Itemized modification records
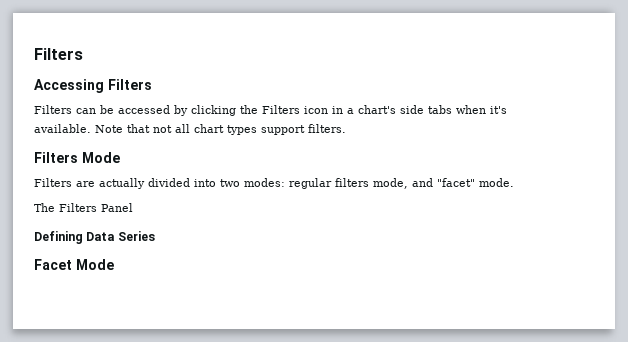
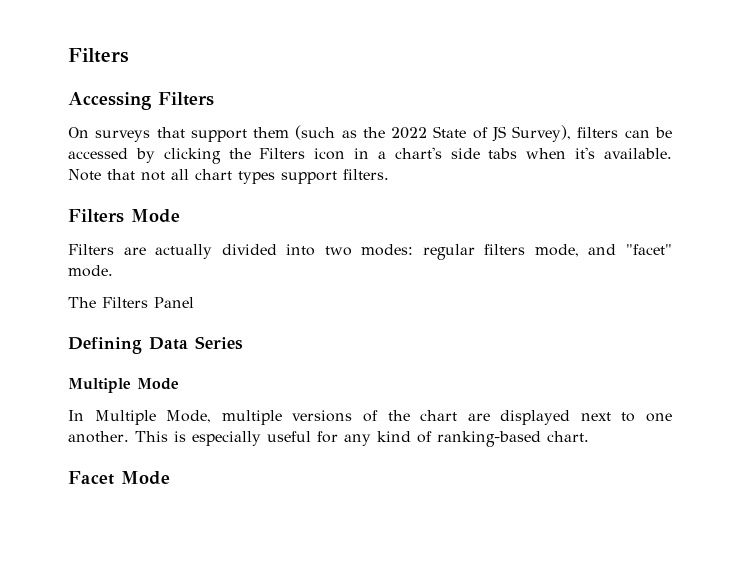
- Filters can be accessed by clicking the Filters icon in a chart's side tabs when it's available.
+ On surveys that support them (such as the 2022 State of JS Survey), filters can be accessed by clicking the Filters icon in a chart's side tabs when it's available.
+ Multiple Mode
+ In Multiple Mode, multiple versions of the chart are displayed next to one another. This is especially useful for any kind of ranking-based chart.

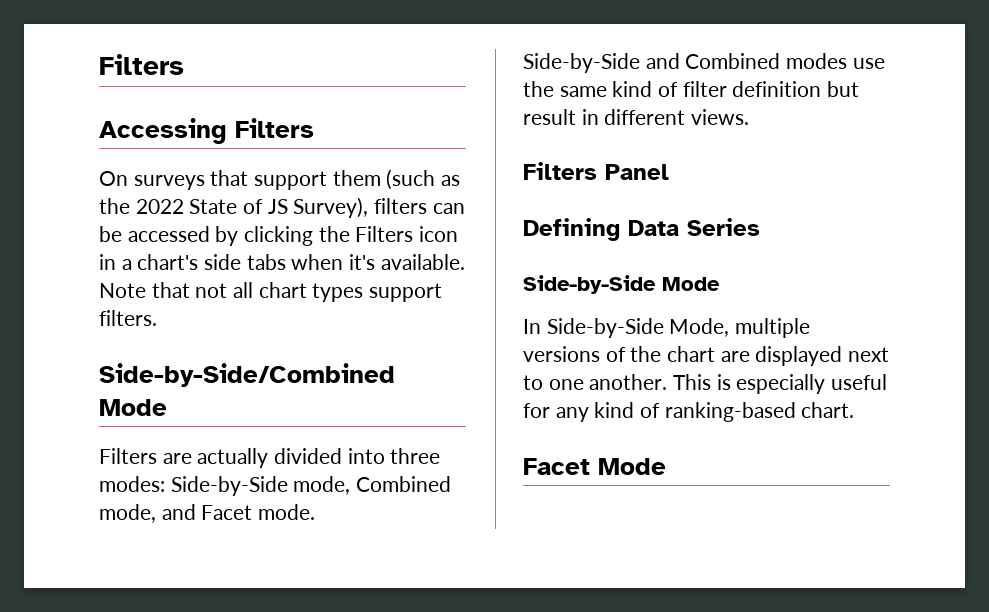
- Filters Mode
+ Side-by-Side/Combined Mode
- Filters are actually divided into two modes: regular filters mode, and "facet" mode.
+ Filters are actually divided into three modes: Side-by-Side mode, Combined mode, and Facet mode.
- The Filters Panel
+ Side-by-Side and Combined modes use the same kind of filter definition but result in different views.
+ Filters Panel
- Multiple Mode
+ Side-by-Side Mode
- In Multiple Mode, multiple versions of the chart are displayed next to one another.
+ In Side-by-Side Mode, multiple versions of the chart are displayed next to one another.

- HOW TO COMPLETE THIS TASK
Above are records; repeat only the lines from the line with "On surveys that" through the line with "- Filters are", and leave pictures out.

- TASK OUTPUT
+ On surveys that support them (such as the 2022 State of JS Survey), filters can be accessed by clicking the Filters icon in a chart's side tabs when it's available.
+ Multiple Mode
+ In Multiple Mode, multiple versions of the chart are displayed next to one another. This is especially useful for any kind of ranking-based chart.

- Filters Mode
+ Side-by-Side/Combined Mode
- Filters are actually divided into two modes: regular filters mode, and "facet" mode.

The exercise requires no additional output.